| The task |
Among the entries below, which lines run from the line with "الجنوبية /قصبة شرقية" through the line with "text: /الموا ->"? Retype those, both ends included, exactly and without pictures.

| Recorded information |
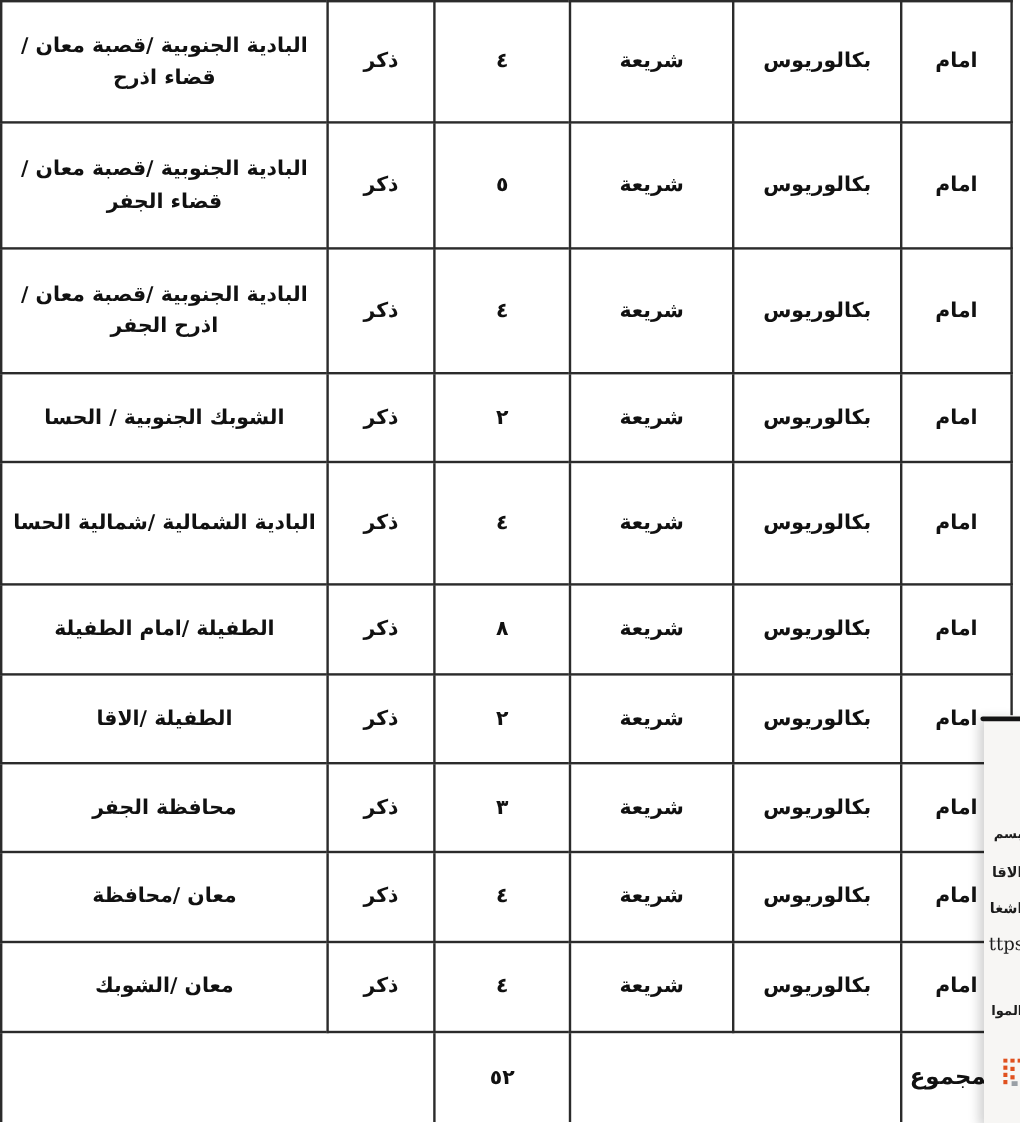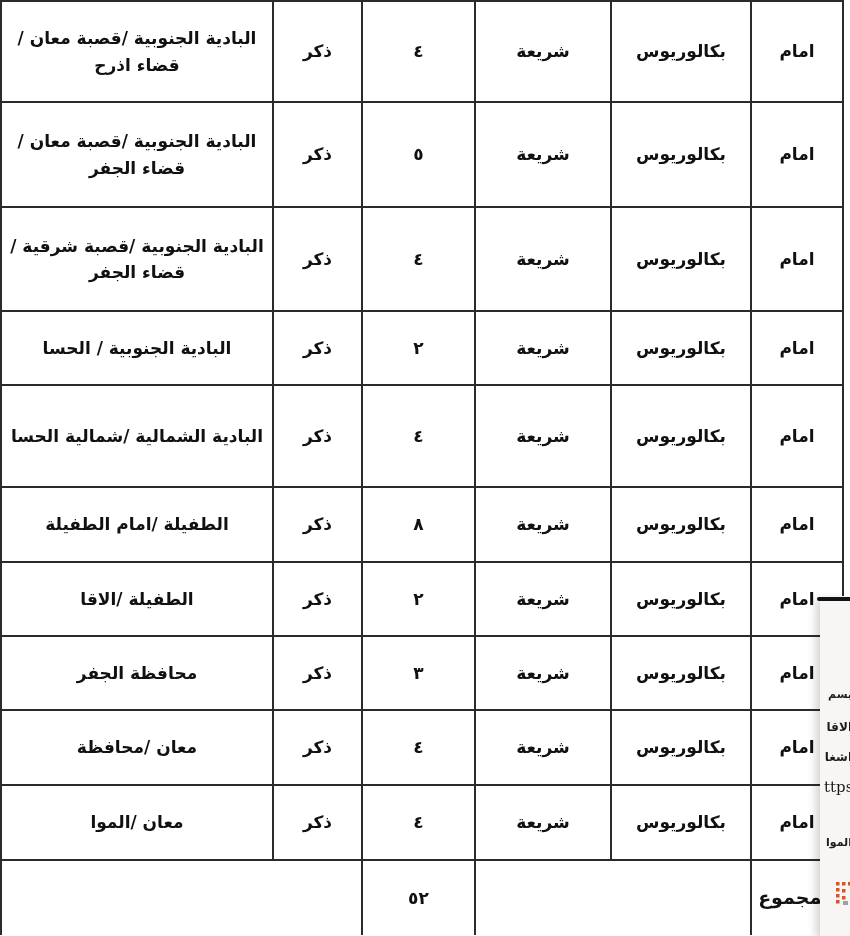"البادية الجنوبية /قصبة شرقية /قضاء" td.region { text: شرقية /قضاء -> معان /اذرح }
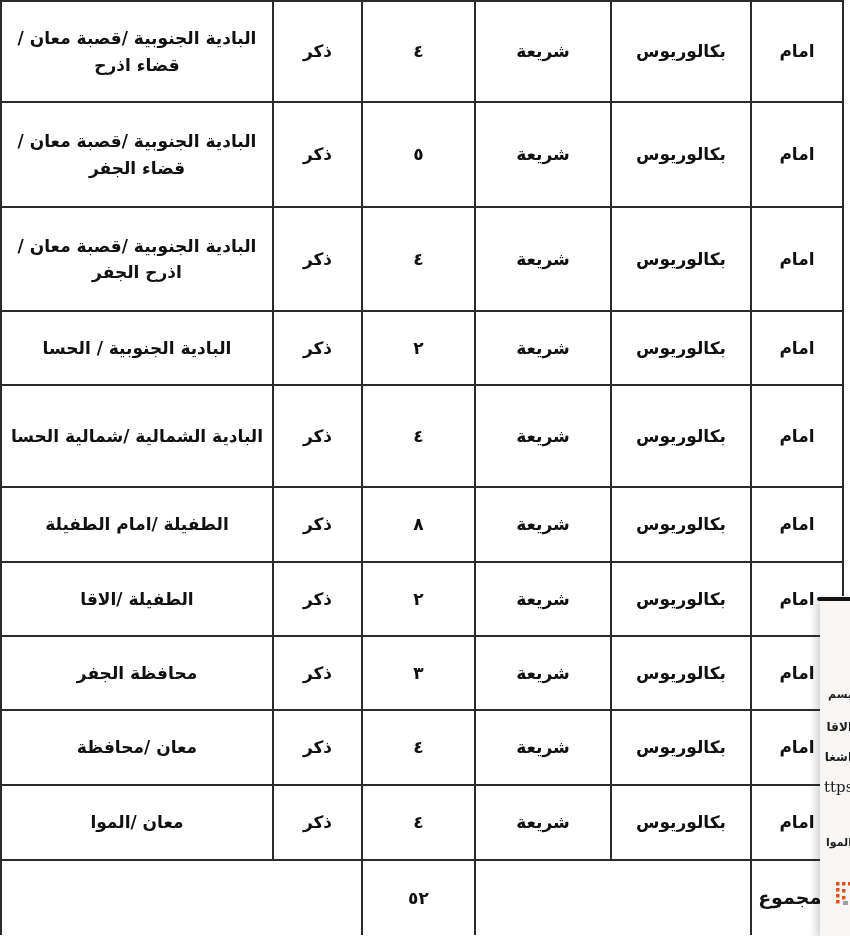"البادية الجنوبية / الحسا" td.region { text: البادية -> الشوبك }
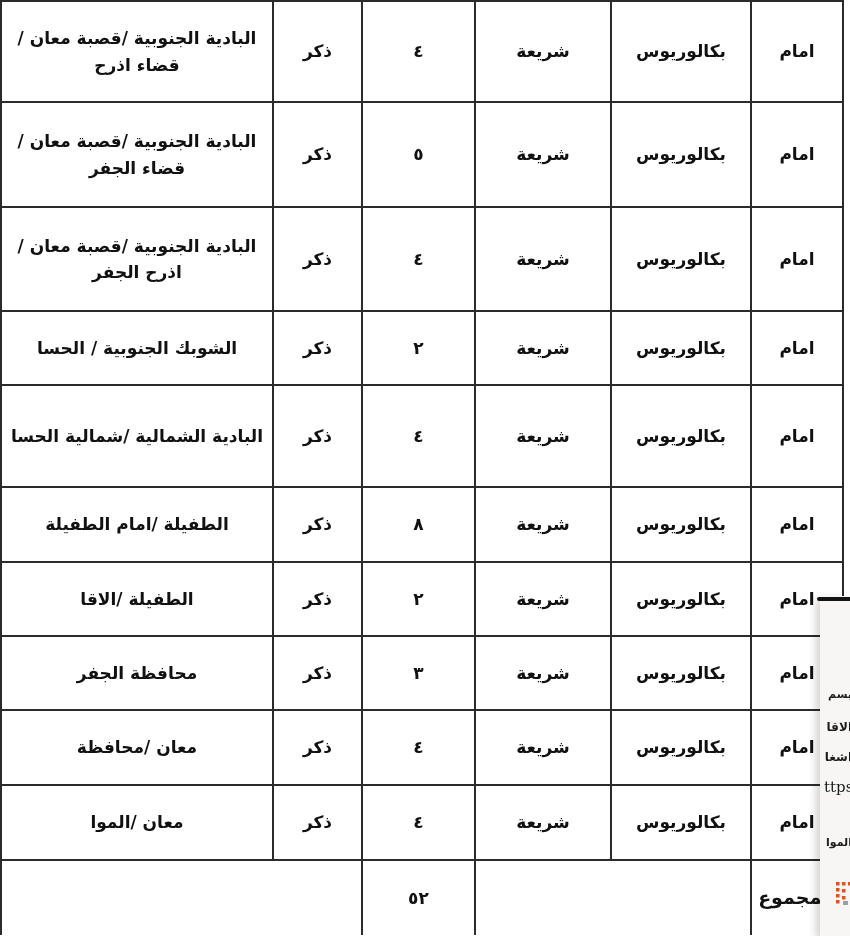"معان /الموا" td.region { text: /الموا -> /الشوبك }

==

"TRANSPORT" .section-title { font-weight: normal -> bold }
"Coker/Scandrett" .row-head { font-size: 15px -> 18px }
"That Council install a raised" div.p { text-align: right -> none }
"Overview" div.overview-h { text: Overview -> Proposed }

| Output for this exercise |
"البادية الجنوبية /قصبة شرقية /قضاء" td.region { text: شرقية /قضاء -> معان /اذرح }
"البادية الجنوبية / الحسا" td.region { text: البادية -> الشوبك }
"معان /الموا" td.region { text: /الموا -> /الشوبك }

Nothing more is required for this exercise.